> Records supplied
[Start of section]

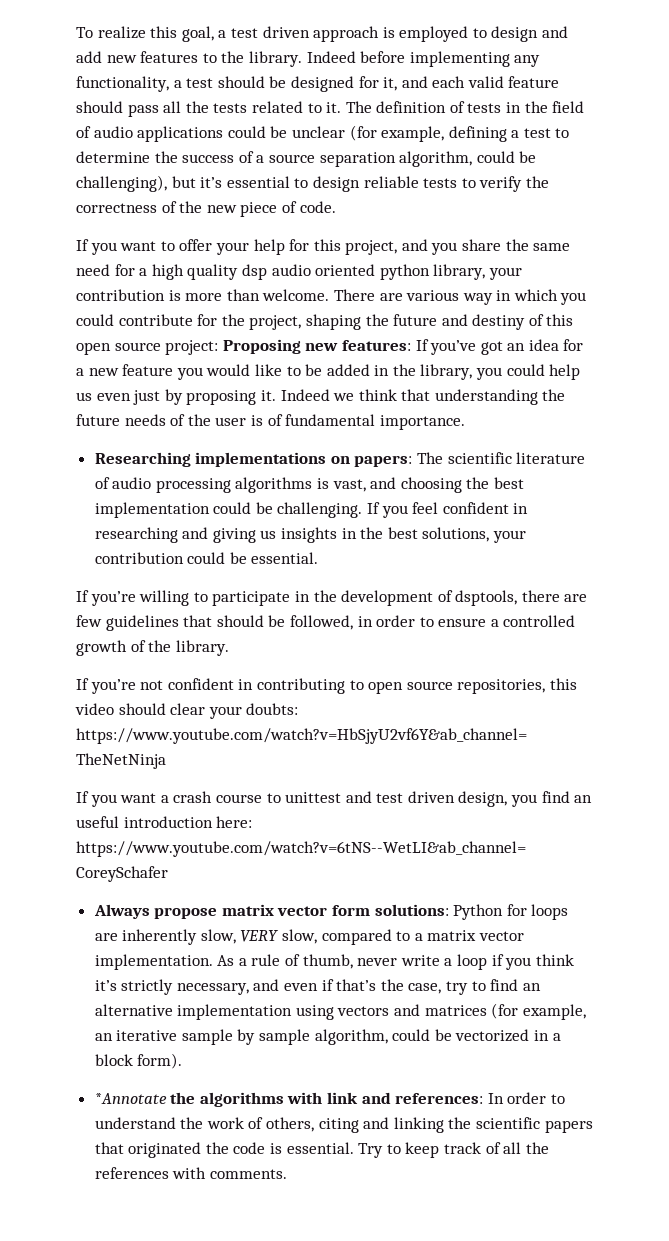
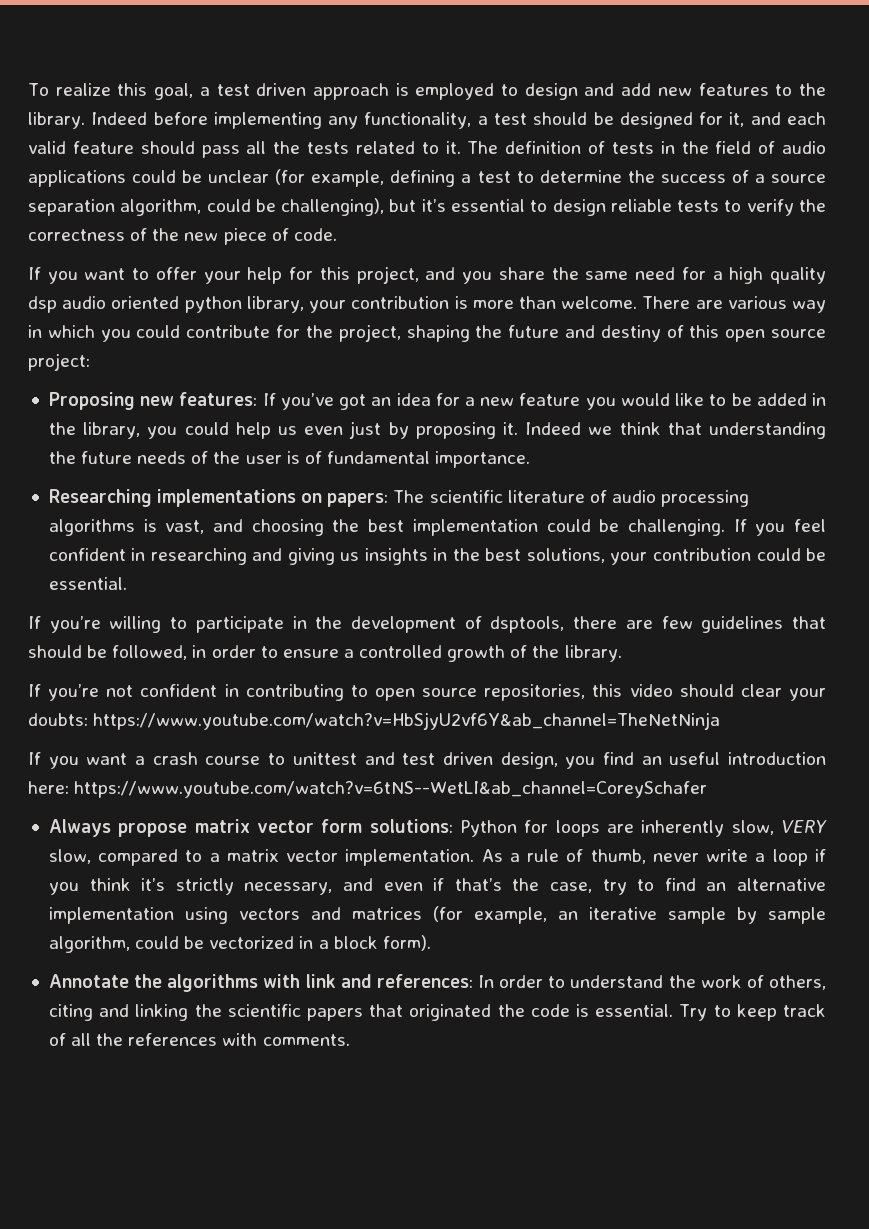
(219, 347) none -> (90, 362) //
[94,1093,167,1104] *Annotate -> [48,974,129,988] Annotate

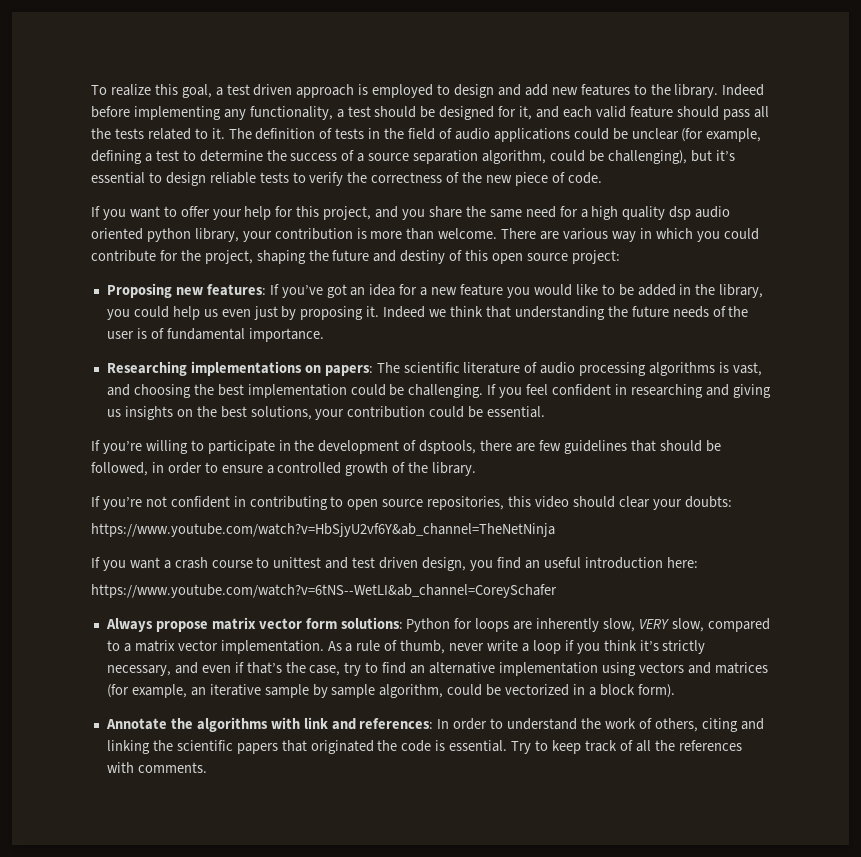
[433,548,448,561] in -> [176,409,193,417] on
(88, 719) none -> (732, 502) //
(69, 787) none -> (698, 562) //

[End of section]

> Prompt
The line containing "[94,1093,167,1104] *Annotate ->" marks the start: set down exactly that line and every line after it through the last line of the data, without any pictures.

> Written reply
[94,1093,167,1104] *Annotate -> [48,974,129,988] Annotate

[433,548,448,561] in -> [176,409,193,417] on
(88, 719) none -> (732, 502) //
(69, 787) none -> (698, 562) //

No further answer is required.